Despite the GFWC's putative call for “a single moral standard” for women and men, the sexual double standard explained why many assumed that the movies produced more female delinquents than male.87 Like many postwar critics, the GFWC held sex films responsible for the perceived jump in delinquency among both male and female “youths,” the age stretching from adolescence through the early twenties. But both critical commentary and the cuts made to film content revealed that censors focused more on protecting girls from scenes of sexual immorality than boys from crime.88 “Two thirds of girls who appear before the court, charged with immorality,” claimed one Ohioan, “owe their misfortune to influences derived directly from the movie, either from the pictures themselves or in the ‘picking up’ of male acquaintances at the theater.”89 The gendering of sexual misbehavior testified to how the sexual double standard rendered moral vice a girl problem: “Who has ever heard of a ‘fallen boy'?” asked one social worker.90 Thus clubwomen set their virtuous womanhood against the libertine men running the salacious picture business.
A “campaign against unclean movies” launched by the Brooklyn Daily Eagle also relied on clubwomen to create a state censorship board in New York.91 The creation of a state board in the industry's financial hub would send a powerful message about the business's declining morality. One of Brooklyn's most respected papers, the Eagle typically offered its native-born, middle-class readers progressive editorial stances. “We have organized to fight disease germs that kill the body. Why not organize to fight the disease germs that eat into the very heart of public morals?” demanded the series’ investigative reporter.92 So-called campaign updates ran weekly in the Sunday section “Music, Art, Theaters and Women”—the part of the paper that functioned as the women's pages by reporting news and reviews of cultural performances, society events, and clubwomen's activities.

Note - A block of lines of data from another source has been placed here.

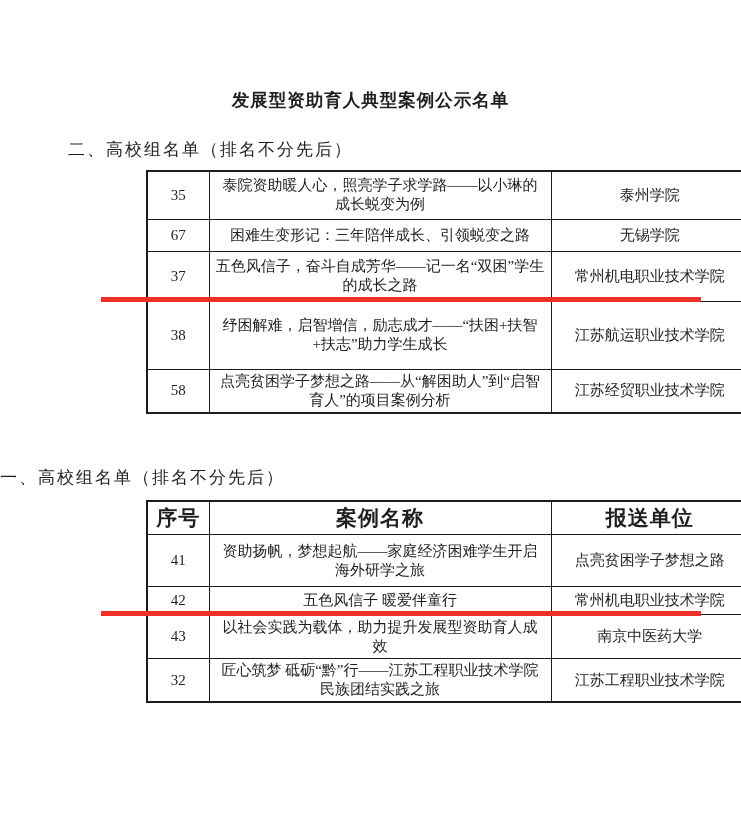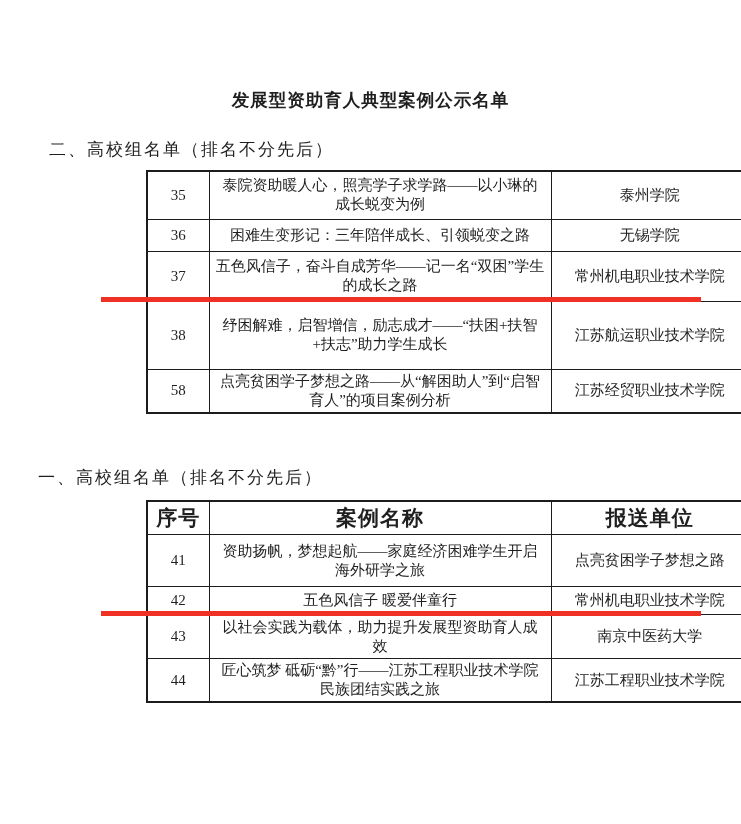"二、高校组名单（排名不分先后）" .group-subtitle.indent-big { padding-left: 49px -> 68px }
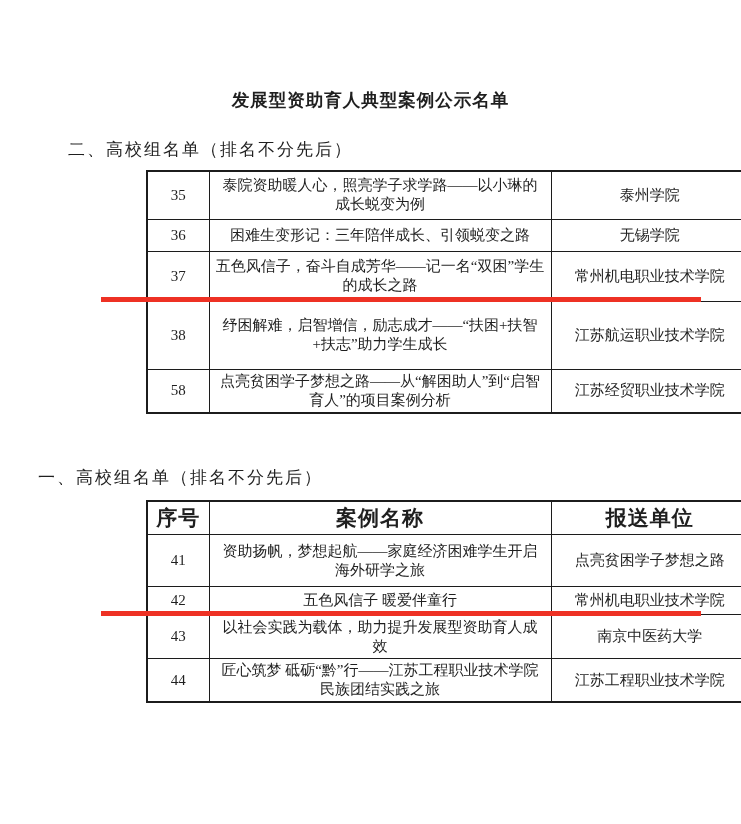"36" td { text: 36 -> 67 }
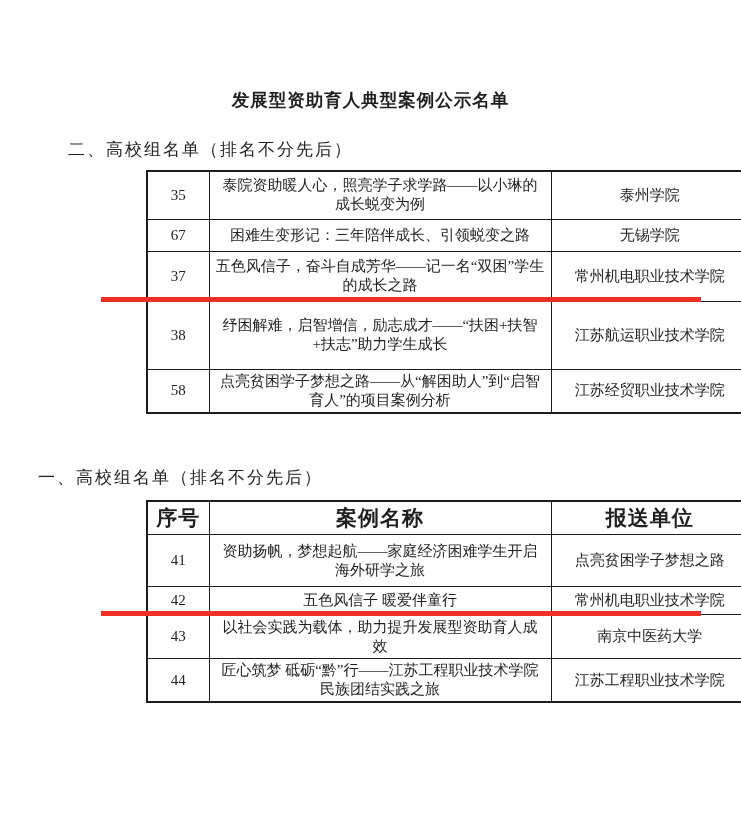"一、高校组名单（排名不分先后）" .group-subtitle.indent-small { padding-left: 38px -> none }
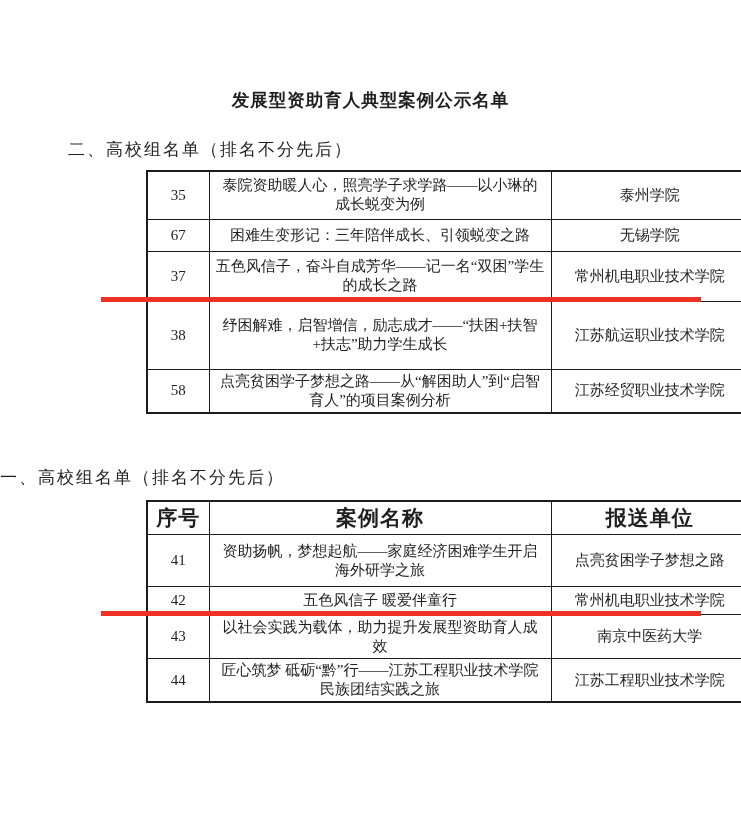"44" td { text: 44 -> 32 }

The section's organization indicated the broader presumption about women's authority over cultural and reform matters and revealed the Eagle’s desire to enlist clubwomen, warning those who wanted “to rear red-blooded and clean-cut Americans” to “get into action.” Indeed, these women led the charge. Catherine Waterman, head of the City Federation of Women's Clubs’ Committee on Moving Pictures, convinced New York's governor, Nathan Miller, that “the sex interest is being made more and more paramount by producers until it is a menace to the youth.”93 Others swayed New York's mayor to join the “fight to bar exhibition of indecent movies.”94
The campaign reflected clubwomen's concerns by declaring that the NBR's “un-American” moral standards made its protection of womanhood “a farce.”95 The opinions of clubwoman Mrs. O'Grady, whom the Eagle cited more than any person, offered a powerful reminder that the campaign shared the front page with debates over immigration restriction. After having worked for twenty years as a probation officer with delinquent youths, O'Grady achieved local notoriety when the police department refused to endorse a 1919 letter she released to the press accusing producers of feeding “immoral and suggestive pictures” to immigrant fans. In protest, she quit her job and turned full-time film censorship activist. O'Grady slightly modified her message by 1921, blaming movies shown on the immigrant East Side “for the horrible increase in juvenile delinquency,” particularly among immigrant girls. Hoping to act “like American girls,” they imitated the behavior of stars and went “astray,” making the movies an Americanization project gone terribly awry. Her clarion cry summoned women to use their new political rights: “Women, we've got big work to do ... if men in office don't enforce our laws, let's put women in office who will enforce them.”96
To flesh out what constituted un-American sexuality, the Eagle described the “lascivious and suggestive situations” in two high profile “immoral, unmoral, unAmerican” films passed by the NBR: The Penalty and Passion. Passion, of course, showcased the Polish film star Pola Negri's startlingly direct expression of a playful female sexuality. The NBR called Passion “a masterpiece,” “a work of true photodramatic art.”97 The Penalty’s heroine, Rose, also challenged acceptable middle-class sexual codes. The film introduces Rose, a New Woman-styled protagonist, as the “most daring operative” on the police force.98 To trap Blizzard, the film's antihero, Rose goes undercover among the “dance hall girls” employed in his “sweatshops.” When warned that “a woman who enters [Blizzard's] den risks worse than death,” Rose coolly replies on an exhalation of cigarette smoke, “That's all in a day's work.” After scoffing at threats to her virtue, Rose proceeds to chain-smoke her way through a dangerous job that involves making love to, then falling in love with, a villain who transforms into a hero only at the very end. In a metaphor that suggested how such films perpetrated the public's rape, the Eagle called the two movies representative of the “conglomerations of vulgarity and filth” that the NBR “continually thrust before the eyes of the public without let or hindrance” and then protected under the “Temple of Art.”99
The discussion in the Eagle also displayed how those determined to resolve the censorship debate—Brooklyn's and, presumably, the nation's storied middle class—disagreed over what constituted suitably American sexual expressions. A group of religious leaders agreed that watching slapstick comedian Fatty Arbuckle get “smacked in the face with a custard pie” was good clean fun. But the “salacious divorce and sex plays” in which Gloria Swanson starred were called dangerously “un-American.”100 The Council of Men's Clubs elaborated on the “ideas of Americanism” these films promoted: “All American men are money chasers by day and cabaret chasers at night, and that marriage is a temporary arrangement.”101 Yet the NBR's explanation of its decision to pass Passion indicated that some in the middle class had different ideas. The “crowded houses” in which Passion played, “day after day and night after night,” gave “a fair indication that public opinion is on the side of The National Board,” its secretary declared.102 A letter pointed to how one person's sexual satire was another's smut. An “aghast” “Brooklyn Woman” reported that a “large and seemingly refined audience at one of our best moving picture theaters .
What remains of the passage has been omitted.